__Your assignment__. Leave every image behind and restate the data word for word.

__Extracted data__.

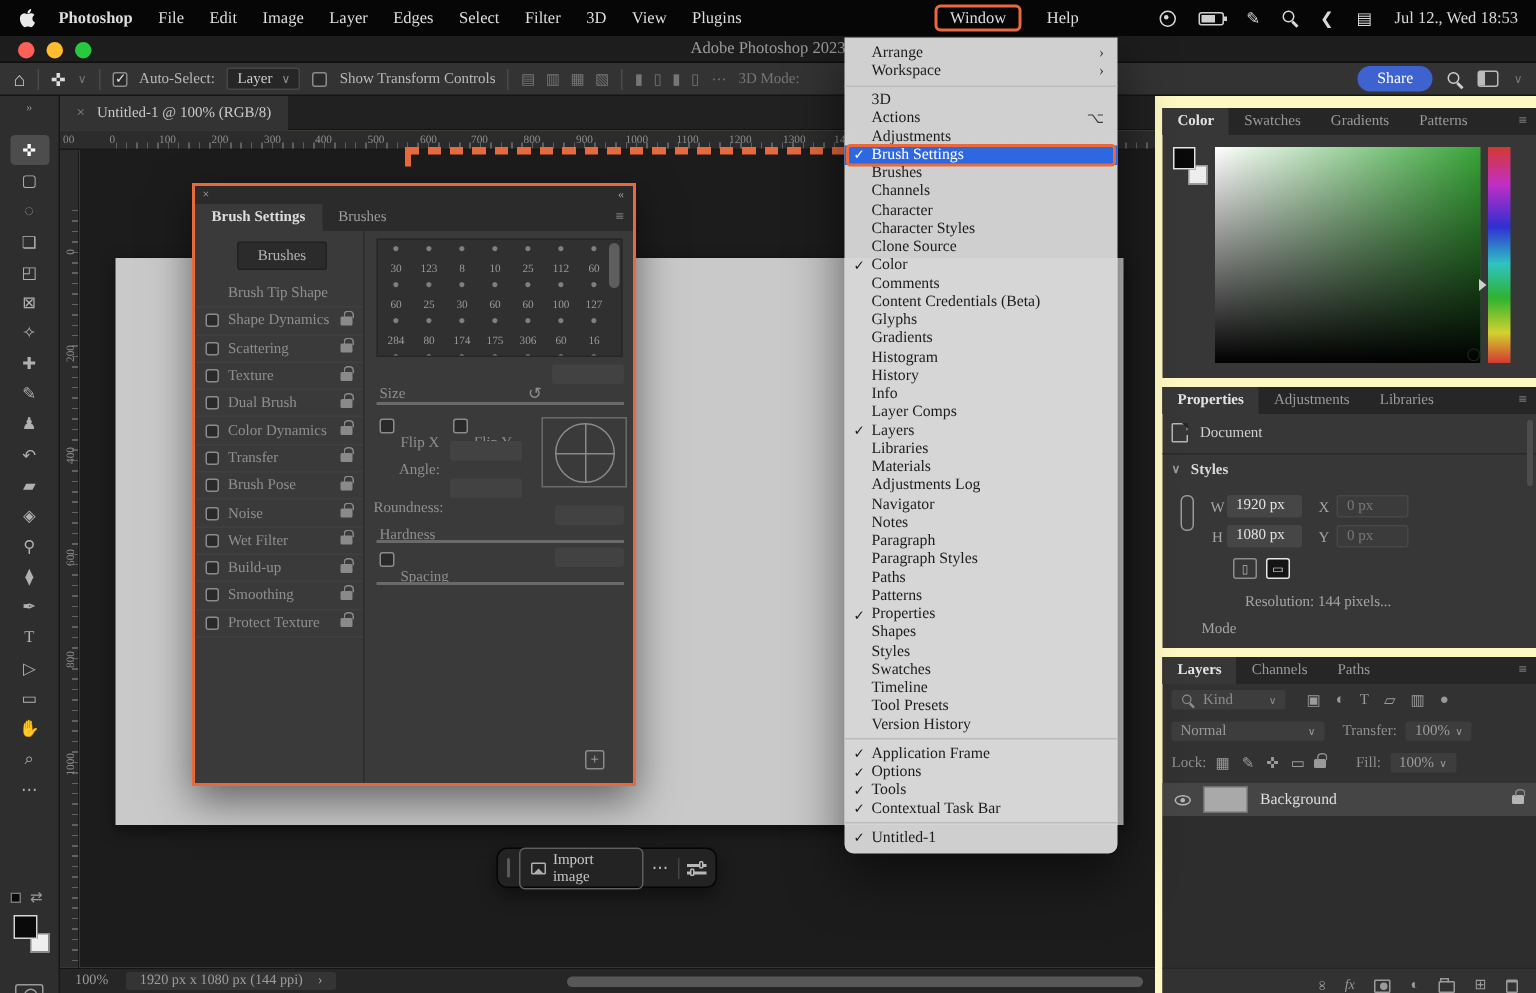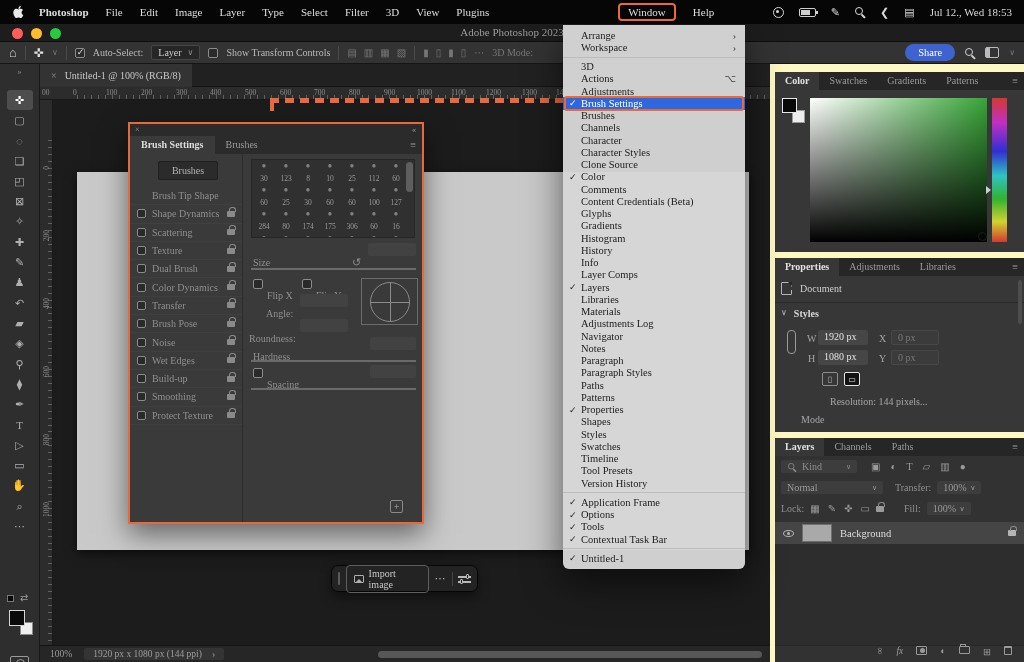--- a/index.html
+++ b/index.html
@@ -211,7 +211,7 @@
 
         <span class="mb-item">Layer</span>
 
-        <span class="mb-item">Type</span>
+        <span class="mb-item">Edges</span>
 
         <span class="mb-item">Select</span>
 

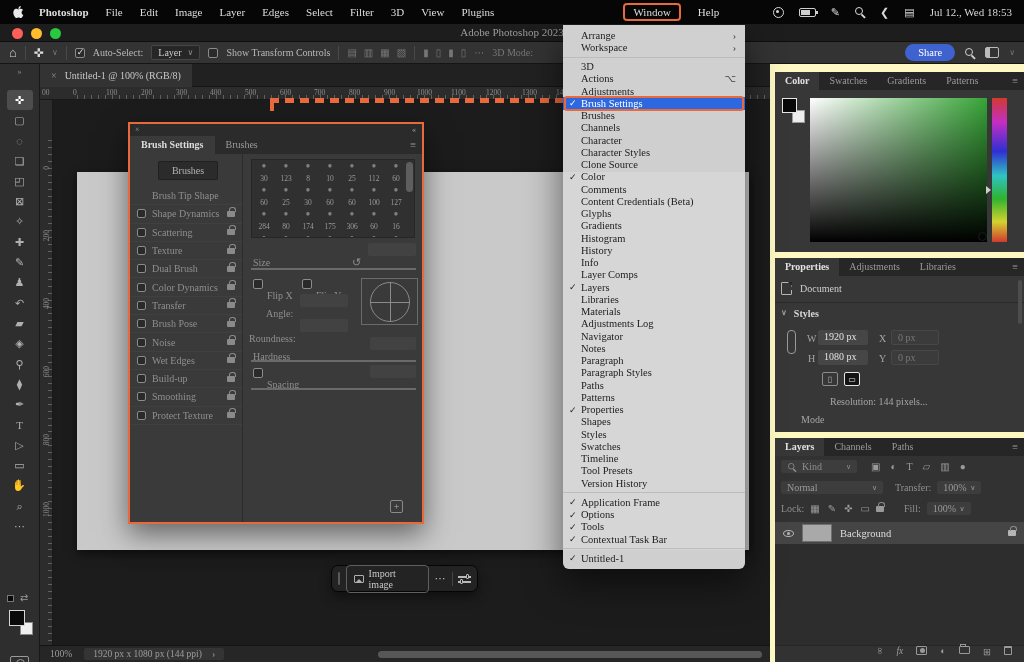--- a/index.html
+++ b/index.html
@@ -506,7 +506,7 @@
 
             <div class="bs-row">
               <span class="cb show"></span>
-              <span class="bs-label">Wet Edges</span>
+              <span class="bs-label">Wet Filter</span>
               <span class="lock-ic show"></span>
             </div>
 

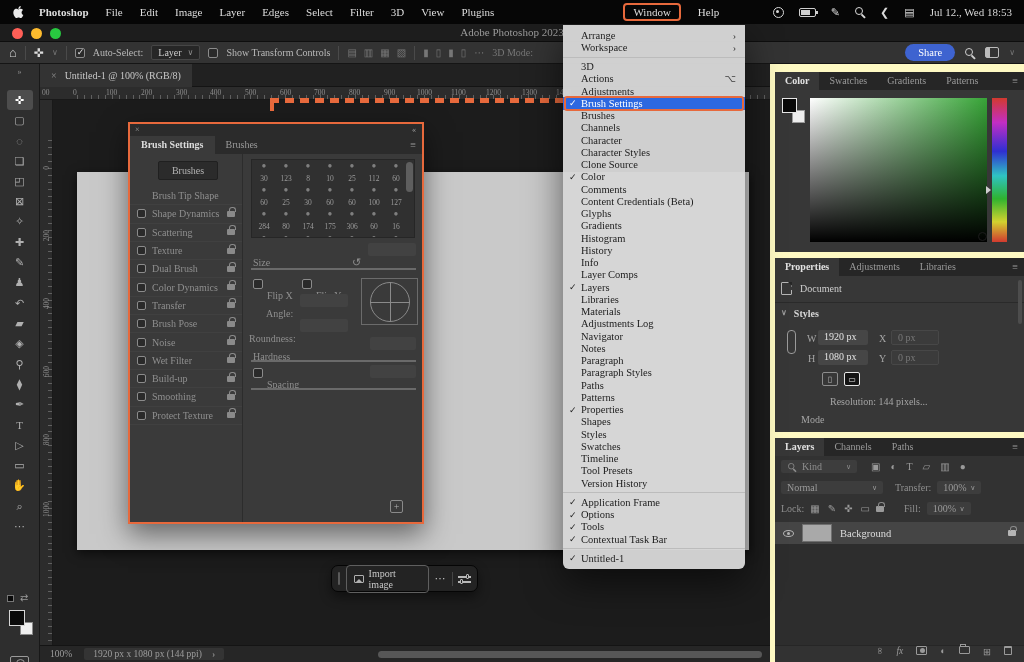--- a/index.html
+++ b/index.html
@@ -151,7 +151,7 @@
   .thumb{width:30px;height:18px;background:#a9a9a9;border:1px solid #6f6f6f;}
   .layer-name{flex:1;color:#dedede;font-size:10.5px;}
   .layers-empty{position:absolute;left:0;right:0;top:106px;bottom:17px;background:#2d2d2d;}
-  .lr-bottom{position:absolute;left:0;right:0;bottom:0;height:17px;background:#323232;border-top:1px solid #262626;display:flex;align-items:flex-start;justify-content:flex-end;gap:13px;padding:0 12px;color:#9a9a9a;font-size:9.5px;}
+  .lr-bottom{position:absolute;left:0;right:0;bottom:0;height:17px;background:#323232;border-top:1px solid #262626;display:flex;align-items:flex-end;justify-content:flex-end;gap:13px;padding:0 12px;color:#9a9a9a;font-size:9.5px;}
   .rot90{display:inline-block;transform:rotate(90deg);}
   .mask-ic{width:11px;height:9px;border:1px solid #9a9a9a;border-radius:1px;position:relative;}
   .mask-ic::before{content:"";position:absolute;right:1px;top:1px;width:5px;height:5px;border-radius:50%;background:#9a9a9a;}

__Worked solution__.
--- a/index.html
+++ b/index.html
@@ -211,7 +211,7 @@
 
         <span class="mb-item">Layer</span>
 
-        <span class="mb-item">Type</span>
+        <span class="mb-item">Edges</span>
 
         <span class="mb-item">Select</span>
 

--- a/index.html
+++ b/index.html
@@ -506,7 +506,7 @@
 
             <div class="bs-row">
               <span class="cb show"></span>
-              <span class="bs-label">Wet Edges</span>
+              <span class="bs-label">Wet Filter</span>
               <span class="lock-ic show"></span>
             </div>
 

--- a/index.html
+++ b/index.html
@@ -151,7 +151,7 @@
   .thumb{width:30px;height:18px;background:#a9a9a9;border:1px solid #6f6f6f;}
   .layer-name{flex:1;color:#dedede;font-size:10.5px;}
   .layers-empty{position:absolute;left:0;right:0;top:106px;bottom:17px;background:#2d2d2d;}
-  .lr-bottom{position:absolute;left:0;right:0;bottom:0;height:17px;background:#323232;border-top:1px solid #262626;display:flex;align-items:flex-start;justify-content:flex-end;gap:13px;padding:0 12px;color:#9a9a9a;font-size:9.5px;}
+  .lr-bottom{position:absolute;left:0;right:0;bottom:0;height:17px;background:#323232;border-top:1px solid #262626;display:flex;align-items:flex-end;justify-content:flex-end;gap:13px;padding:0 12px;color:#9a9a9a;font-size:9.5px;}
   .rot90{display:inline-block;transform:rotate(90deg);}
   .mask-ic{width:11px;height:9px;border:1px solid #9a9a9a;border-radius:1px;position:relative;}
   .mask-ic::before{content:"";position:absolute;right:1px;top:1px;width:5px;height:5px;border-radius:50%;background:#9a9a9a;}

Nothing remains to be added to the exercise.